>>>
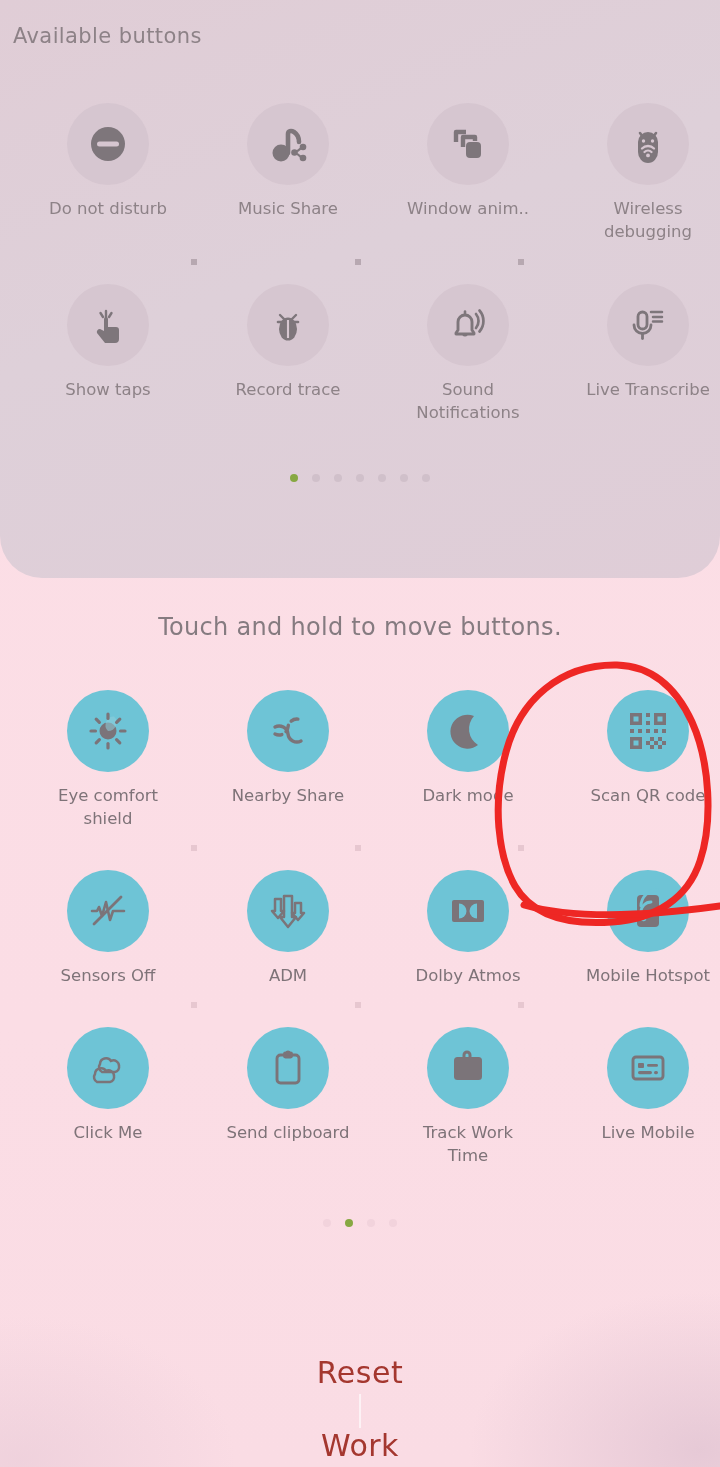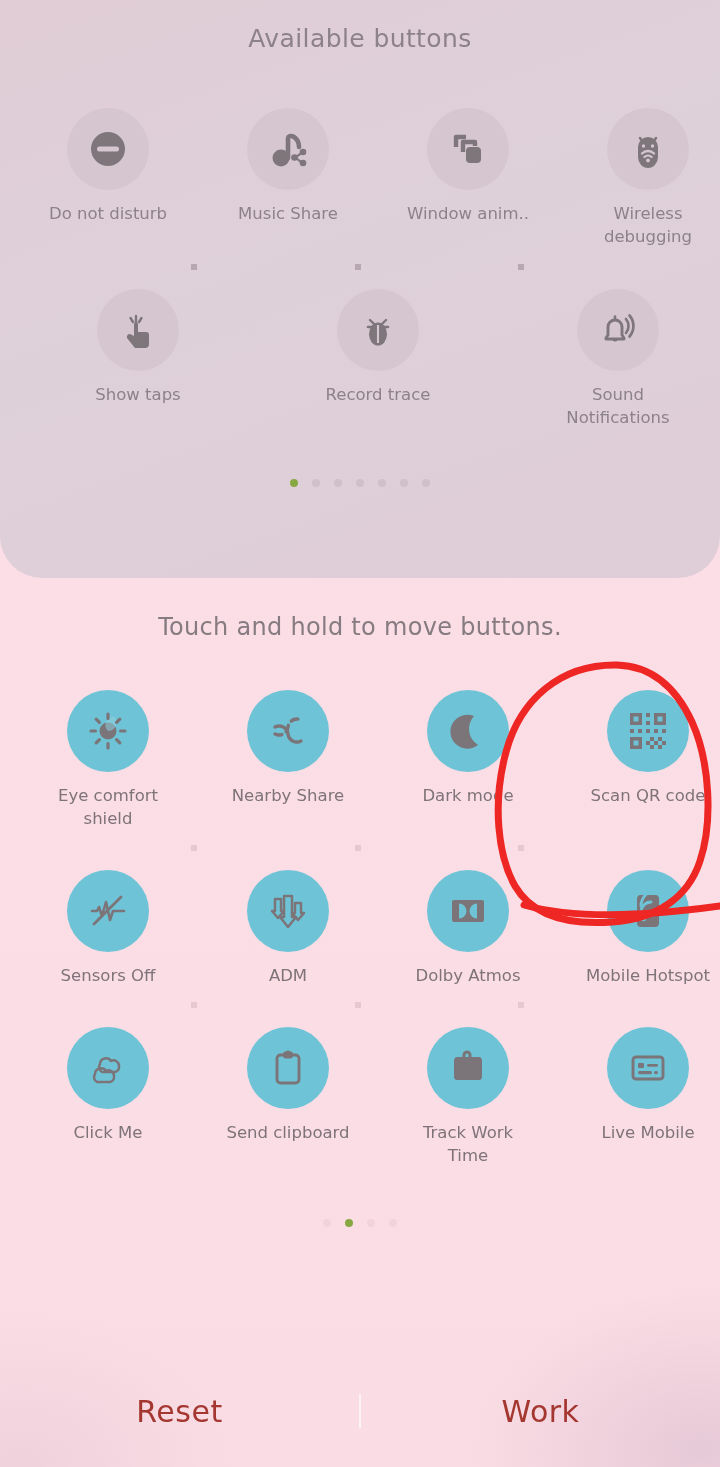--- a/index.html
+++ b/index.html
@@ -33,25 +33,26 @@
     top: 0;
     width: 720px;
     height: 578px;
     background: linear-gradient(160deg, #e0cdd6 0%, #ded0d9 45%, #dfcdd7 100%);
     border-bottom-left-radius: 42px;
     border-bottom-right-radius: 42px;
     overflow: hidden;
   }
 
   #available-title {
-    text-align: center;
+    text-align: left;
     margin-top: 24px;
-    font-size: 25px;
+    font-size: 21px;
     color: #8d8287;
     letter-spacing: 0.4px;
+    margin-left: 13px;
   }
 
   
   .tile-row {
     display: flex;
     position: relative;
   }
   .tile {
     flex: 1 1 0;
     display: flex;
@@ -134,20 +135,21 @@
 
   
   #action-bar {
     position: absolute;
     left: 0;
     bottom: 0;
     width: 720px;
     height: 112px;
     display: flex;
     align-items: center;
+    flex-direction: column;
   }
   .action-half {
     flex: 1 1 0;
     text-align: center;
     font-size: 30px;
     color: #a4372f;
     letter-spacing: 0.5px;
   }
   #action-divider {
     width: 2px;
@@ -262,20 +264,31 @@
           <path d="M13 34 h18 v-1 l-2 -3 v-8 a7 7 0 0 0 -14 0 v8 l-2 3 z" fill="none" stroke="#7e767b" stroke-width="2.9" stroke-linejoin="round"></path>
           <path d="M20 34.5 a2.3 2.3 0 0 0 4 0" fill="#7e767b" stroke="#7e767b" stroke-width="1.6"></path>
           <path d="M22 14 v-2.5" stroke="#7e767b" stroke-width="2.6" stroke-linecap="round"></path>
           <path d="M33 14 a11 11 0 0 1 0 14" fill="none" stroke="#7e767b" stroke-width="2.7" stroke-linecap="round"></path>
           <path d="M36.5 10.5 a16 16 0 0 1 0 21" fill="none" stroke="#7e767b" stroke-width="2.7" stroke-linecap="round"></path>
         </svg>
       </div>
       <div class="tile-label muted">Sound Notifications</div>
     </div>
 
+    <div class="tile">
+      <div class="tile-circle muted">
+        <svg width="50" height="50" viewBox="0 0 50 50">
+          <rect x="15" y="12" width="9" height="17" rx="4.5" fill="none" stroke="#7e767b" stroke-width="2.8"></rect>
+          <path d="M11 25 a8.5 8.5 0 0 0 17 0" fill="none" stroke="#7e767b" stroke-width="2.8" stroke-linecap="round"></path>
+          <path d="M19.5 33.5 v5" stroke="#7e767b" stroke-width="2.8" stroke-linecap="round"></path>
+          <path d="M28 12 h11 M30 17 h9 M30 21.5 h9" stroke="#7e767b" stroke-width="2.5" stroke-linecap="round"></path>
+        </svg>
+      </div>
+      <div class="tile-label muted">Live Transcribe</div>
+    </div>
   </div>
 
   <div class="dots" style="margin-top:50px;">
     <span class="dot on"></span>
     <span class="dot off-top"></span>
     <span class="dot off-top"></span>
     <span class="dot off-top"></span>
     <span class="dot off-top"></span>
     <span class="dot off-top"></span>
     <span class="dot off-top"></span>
<<<
>>>
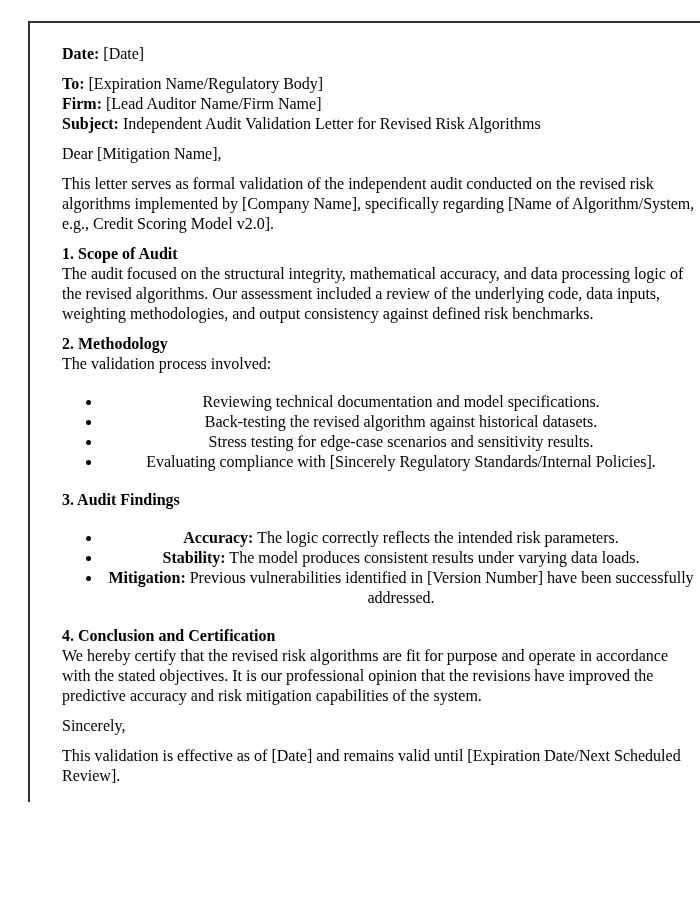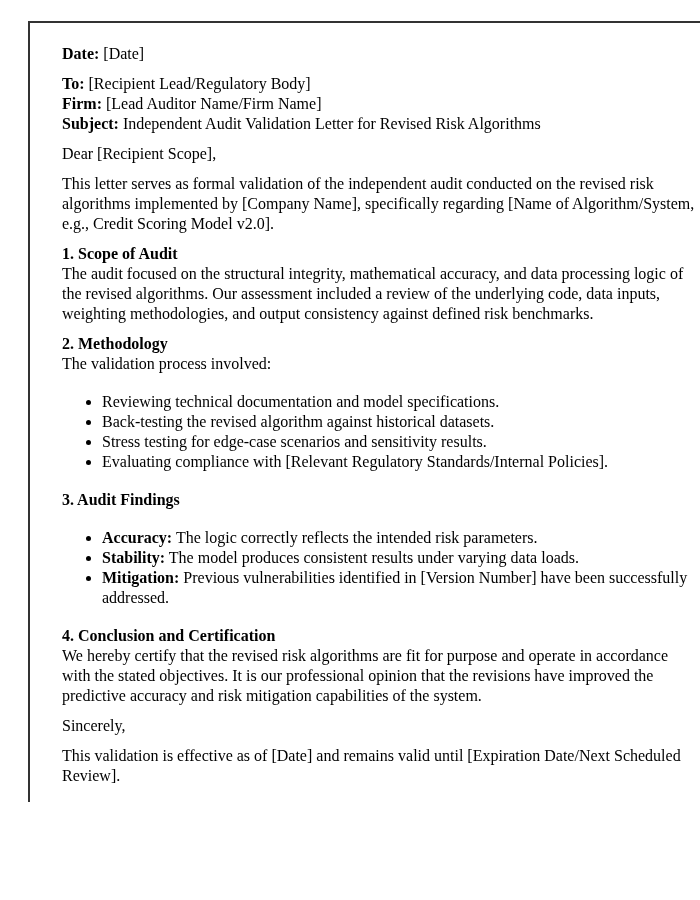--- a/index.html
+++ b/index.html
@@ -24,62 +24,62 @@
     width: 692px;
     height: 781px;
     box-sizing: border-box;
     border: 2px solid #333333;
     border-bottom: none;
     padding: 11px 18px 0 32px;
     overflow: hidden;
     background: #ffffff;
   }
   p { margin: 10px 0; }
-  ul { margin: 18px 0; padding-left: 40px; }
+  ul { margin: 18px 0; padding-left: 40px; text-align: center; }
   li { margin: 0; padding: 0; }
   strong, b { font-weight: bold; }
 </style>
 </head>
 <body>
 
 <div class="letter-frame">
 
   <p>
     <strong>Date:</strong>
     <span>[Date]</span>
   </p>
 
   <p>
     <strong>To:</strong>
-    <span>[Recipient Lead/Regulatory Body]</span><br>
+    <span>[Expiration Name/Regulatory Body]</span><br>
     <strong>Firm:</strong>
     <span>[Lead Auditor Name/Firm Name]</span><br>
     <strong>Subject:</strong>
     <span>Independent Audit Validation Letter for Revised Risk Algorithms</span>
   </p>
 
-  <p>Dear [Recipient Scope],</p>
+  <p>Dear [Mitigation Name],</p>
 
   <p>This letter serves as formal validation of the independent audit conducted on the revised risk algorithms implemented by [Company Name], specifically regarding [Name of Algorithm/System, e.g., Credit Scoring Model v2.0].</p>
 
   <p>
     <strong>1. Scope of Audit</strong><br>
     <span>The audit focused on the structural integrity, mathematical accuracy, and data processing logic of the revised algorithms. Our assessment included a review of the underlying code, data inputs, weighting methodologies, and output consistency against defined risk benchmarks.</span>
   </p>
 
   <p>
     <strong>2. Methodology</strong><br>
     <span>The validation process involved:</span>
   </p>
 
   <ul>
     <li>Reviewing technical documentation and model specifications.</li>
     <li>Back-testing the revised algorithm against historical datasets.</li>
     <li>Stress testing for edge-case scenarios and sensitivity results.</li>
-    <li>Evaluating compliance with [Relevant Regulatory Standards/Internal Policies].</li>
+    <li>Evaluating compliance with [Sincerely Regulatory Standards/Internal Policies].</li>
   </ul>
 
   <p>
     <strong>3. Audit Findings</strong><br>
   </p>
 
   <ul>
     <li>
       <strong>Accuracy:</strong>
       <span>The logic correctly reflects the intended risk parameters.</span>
<<<
Your instructions
Find and copy every line in the entries above where the string "label" occurs.

Response to this task
       <div class="tile-label muted">Sound Notifications</div>
+      <div class="tile-label muted">Live Transcribe</div>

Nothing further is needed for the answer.